Numero Two-o: Why are women targeted? I read bodybuilding magazines, mainly for the articles on “How to Get Rid of Your Beer Gut in 20 Days,” and I’m sure some of the pictures are Photoshopped, and I’m sure many of the ripped men are looked up to by young boys trying to sculpt their bodies in the same way that women sculpt their bodies. This has been going on for 3,000 years, but nobody yet has suggested that we should stop admiring Michelangelo’s David because “David didn’t look like that in real life. In fact, he had acne.” Beautiful men and women have been depicted in sculpture, painting, and photography throughout history, and there’s always been an element of fantasy, an ideal form that’s just beyond reach. The only difference is that today we have editing tools that put the ability to search for that ideal form in the hands of ordinary people. I don’t think anyone felt Arnold Schwarzenegger was a phony for the years he spent sculpting his body. After all, the people of California elected him governor even after it was revealed that some of those results were achieved via steroids. We applaud the young men who devote themselves to bodybuilding—shouldn’t we do the same for young women? We are, after all, the most fitness-oriented country in the world, and in many cases these women are Photoshopping their ideal selves so they can then go fulfill that Photoshop in real life.
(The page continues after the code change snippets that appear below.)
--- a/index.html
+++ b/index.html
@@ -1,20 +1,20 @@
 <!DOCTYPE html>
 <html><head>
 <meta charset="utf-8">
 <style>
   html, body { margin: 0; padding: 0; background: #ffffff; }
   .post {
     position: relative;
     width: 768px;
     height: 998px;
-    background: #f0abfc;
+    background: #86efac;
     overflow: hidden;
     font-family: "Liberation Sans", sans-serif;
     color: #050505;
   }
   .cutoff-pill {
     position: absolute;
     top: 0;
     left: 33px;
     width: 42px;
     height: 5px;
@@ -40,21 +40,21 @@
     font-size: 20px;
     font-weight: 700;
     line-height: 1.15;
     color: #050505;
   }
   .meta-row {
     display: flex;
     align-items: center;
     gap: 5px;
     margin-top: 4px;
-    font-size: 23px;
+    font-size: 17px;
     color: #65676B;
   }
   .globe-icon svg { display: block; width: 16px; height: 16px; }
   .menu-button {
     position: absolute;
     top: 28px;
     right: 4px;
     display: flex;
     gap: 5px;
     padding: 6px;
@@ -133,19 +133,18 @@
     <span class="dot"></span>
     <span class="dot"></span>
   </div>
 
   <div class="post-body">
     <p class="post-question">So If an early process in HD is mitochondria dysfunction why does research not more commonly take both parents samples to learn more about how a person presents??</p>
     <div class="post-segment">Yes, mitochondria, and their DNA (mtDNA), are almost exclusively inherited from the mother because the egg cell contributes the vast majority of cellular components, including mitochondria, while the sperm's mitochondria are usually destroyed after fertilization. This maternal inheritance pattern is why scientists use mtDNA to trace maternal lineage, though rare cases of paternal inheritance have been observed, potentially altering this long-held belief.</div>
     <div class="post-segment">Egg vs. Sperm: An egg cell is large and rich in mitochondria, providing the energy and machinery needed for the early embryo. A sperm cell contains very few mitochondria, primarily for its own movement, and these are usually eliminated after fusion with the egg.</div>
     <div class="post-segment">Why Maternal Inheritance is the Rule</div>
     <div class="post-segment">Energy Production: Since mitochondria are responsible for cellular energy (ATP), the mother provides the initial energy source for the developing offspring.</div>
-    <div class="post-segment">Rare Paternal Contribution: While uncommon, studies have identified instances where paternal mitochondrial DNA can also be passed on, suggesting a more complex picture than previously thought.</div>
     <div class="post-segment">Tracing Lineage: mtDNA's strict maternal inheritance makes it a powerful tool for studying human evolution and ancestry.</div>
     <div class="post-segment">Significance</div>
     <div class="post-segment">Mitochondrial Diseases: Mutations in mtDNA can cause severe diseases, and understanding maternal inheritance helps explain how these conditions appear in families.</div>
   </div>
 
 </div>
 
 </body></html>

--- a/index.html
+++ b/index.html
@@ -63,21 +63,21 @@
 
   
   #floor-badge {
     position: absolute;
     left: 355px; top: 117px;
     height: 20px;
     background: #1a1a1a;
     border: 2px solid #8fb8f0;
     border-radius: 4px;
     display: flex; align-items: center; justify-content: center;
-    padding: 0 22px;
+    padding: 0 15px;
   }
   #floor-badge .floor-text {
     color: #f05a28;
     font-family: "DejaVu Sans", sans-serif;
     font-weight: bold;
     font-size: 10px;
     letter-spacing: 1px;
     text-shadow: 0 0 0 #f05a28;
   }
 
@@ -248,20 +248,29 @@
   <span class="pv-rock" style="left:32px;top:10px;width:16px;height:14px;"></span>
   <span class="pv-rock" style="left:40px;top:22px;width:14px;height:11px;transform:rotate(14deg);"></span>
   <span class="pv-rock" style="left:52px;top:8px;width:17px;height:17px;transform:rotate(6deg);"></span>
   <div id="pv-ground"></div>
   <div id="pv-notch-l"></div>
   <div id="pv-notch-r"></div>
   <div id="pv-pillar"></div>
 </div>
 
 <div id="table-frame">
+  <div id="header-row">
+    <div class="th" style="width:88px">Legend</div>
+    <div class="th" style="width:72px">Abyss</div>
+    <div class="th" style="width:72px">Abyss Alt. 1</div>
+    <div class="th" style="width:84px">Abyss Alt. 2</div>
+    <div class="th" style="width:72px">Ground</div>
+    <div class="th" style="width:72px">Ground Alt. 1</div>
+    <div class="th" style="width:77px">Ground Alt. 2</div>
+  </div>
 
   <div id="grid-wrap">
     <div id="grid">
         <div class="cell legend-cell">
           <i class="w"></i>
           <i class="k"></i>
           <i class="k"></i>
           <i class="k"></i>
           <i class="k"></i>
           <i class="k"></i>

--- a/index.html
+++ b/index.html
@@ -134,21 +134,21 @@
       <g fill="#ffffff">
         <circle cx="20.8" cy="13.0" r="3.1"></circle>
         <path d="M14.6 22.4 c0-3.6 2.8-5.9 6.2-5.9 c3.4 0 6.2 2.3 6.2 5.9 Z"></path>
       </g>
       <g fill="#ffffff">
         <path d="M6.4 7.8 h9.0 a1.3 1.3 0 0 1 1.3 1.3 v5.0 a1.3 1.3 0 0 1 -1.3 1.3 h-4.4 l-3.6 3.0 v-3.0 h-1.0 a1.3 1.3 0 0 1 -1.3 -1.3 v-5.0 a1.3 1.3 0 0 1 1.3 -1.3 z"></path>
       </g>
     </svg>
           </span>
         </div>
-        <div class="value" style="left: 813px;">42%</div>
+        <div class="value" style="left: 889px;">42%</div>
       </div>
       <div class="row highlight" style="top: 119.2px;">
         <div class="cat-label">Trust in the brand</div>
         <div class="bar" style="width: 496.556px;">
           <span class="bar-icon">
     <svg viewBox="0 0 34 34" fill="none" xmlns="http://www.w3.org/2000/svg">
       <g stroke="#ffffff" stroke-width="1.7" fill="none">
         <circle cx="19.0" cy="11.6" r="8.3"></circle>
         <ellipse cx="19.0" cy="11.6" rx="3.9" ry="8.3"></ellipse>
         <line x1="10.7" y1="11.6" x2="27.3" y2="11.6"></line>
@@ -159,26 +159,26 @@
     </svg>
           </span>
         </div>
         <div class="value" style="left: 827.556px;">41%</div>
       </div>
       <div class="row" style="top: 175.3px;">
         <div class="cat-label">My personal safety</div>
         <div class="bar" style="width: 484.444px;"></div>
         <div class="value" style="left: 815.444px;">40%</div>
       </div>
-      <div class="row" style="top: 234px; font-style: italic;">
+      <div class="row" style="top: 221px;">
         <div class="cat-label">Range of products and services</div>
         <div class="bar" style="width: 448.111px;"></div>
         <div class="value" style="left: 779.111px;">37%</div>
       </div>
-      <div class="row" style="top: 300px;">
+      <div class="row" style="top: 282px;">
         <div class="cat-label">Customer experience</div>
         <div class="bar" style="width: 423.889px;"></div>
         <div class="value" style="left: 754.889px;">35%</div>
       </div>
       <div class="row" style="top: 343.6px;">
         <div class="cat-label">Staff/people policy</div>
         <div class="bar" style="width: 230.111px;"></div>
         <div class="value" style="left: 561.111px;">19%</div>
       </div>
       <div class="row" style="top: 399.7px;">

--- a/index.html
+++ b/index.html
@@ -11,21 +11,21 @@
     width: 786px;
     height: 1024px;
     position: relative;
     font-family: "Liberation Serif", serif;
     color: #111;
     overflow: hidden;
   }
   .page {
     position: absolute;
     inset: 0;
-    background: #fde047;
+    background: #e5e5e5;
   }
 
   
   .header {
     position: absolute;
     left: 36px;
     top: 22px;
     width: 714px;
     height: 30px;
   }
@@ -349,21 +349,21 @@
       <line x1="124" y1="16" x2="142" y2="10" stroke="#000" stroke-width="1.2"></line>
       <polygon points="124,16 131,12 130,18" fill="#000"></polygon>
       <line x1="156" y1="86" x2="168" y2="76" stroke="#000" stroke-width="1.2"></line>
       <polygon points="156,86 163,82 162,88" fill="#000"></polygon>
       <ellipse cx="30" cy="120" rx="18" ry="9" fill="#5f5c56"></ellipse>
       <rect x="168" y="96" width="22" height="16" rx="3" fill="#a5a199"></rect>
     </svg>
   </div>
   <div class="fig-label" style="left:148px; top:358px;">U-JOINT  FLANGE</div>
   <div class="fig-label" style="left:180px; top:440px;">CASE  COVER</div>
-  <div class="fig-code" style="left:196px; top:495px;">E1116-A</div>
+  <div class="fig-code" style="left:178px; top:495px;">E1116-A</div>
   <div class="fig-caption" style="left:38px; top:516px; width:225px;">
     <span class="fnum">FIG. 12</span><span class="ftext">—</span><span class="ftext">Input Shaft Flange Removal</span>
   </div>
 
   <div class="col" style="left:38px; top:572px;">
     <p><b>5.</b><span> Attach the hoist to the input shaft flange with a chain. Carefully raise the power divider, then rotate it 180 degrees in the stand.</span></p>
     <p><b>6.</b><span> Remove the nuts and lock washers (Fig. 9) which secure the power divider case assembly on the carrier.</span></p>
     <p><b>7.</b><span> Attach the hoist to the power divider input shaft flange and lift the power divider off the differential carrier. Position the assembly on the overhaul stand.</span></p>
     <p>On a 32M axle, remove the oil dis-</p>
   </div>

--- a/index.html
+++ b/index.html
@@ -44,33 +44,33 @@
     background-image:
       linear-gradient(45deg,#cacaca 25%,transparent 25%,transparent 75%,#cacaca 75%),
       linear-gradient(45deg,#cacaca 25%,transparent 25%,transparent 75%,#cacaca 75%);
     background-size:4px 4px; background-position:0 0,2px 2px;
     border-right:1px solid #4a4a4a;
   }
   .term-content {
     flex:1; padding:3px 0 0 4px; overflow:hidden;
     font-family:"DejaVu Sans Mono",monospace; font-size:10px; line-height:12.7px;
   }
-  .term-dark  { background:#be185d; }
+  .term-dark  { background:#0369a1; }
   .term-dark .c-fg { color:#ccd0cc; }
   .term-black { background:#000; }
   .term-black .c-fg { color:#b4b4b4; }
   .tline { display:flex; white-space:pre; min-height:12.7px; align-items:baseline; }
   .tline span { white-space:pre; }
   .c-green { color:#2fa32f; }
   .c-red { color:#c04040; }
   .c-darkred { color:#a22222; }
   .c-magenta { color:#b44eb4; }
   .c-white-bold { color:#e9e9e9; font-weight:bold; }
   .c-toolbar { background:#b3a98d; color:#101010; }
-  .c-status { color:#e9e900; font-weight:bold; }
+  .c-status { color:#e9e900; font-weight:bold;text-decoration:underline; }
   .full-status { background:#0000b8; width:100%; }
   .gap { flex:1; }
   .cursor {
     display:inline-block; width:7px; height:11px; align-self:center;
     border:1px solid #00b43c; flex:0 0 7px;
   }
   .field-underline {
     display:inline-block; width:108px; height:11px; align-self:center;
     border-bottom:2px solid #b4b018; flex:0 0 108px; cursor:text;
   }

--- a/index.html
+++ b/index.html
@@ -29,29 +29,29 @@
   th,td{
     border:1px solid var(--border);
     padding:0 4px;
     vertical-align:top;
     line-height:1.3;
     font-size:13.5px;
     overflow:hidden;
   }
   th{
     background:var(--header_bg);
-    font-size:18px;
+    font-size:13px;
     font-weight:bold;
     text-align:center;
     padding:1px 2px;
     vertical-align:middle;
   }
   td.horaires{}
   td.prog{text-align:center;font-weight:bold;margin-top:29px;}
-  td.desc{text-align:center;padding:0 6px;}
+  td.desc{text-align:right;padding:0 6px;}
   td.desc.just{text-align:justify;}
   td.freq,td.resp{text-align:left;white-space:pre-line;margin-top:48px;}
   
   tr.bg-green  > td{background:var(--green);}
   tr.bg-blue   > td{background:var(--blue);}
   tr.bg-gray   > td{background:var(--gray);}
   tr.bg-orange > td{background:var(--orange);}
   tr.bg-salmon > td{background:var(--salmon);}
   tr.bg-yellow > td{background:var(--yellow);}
Numero Three-o: There’s nothing shameful about plastic surgery or Botox or lip fillers or miracle body creams or whatever else got invented last week. Why do so many people treat the idea of “looking my best” like it’s an egocentric crime against nature?
Numero Four-o: Even if you disagree on all of the above, these sites (and there are dozens of them) are basically communist in nature. They take an abstract social-engineering goal—“protecting the impressionable young girl”—and they carry it out by destroying specific individuals. To use just one example (there are hundreds), the 24-year-old Swiss model Celine Centino was bullied in school for being ugly and flat-chested, so she saved all her money from a hairdressing job, then spent $50,000 to completely transform her body and face, shaping her breasts to resemble those of her childhood idol Pamela Anderson. She made the mistake, though, of blogging about how great she felt after all that surgery and of posting frequently on Instagram, where she racked up 43,000 followers. She was eventually targeted by one of the “exposure” websites—they didn’t have to look far for information, she had already posted all the “before” pictures and blogged about what she had done—and so many trolls showed up to make fun of her that her account had to be suspended.
Of course, it was all for the good of society. So many young girls were saved from making the same mistake she did. Celine said that, before she was eviscerated online, she was “feeling good about myself for the first time.” Obviously she was lying. Besides, she’s expendable. She’s just a person. We feminist crusaders have bigger goals in mind. We’re transforming the minds of young people so that they naturally hate people like her and we don’t have to do it for them.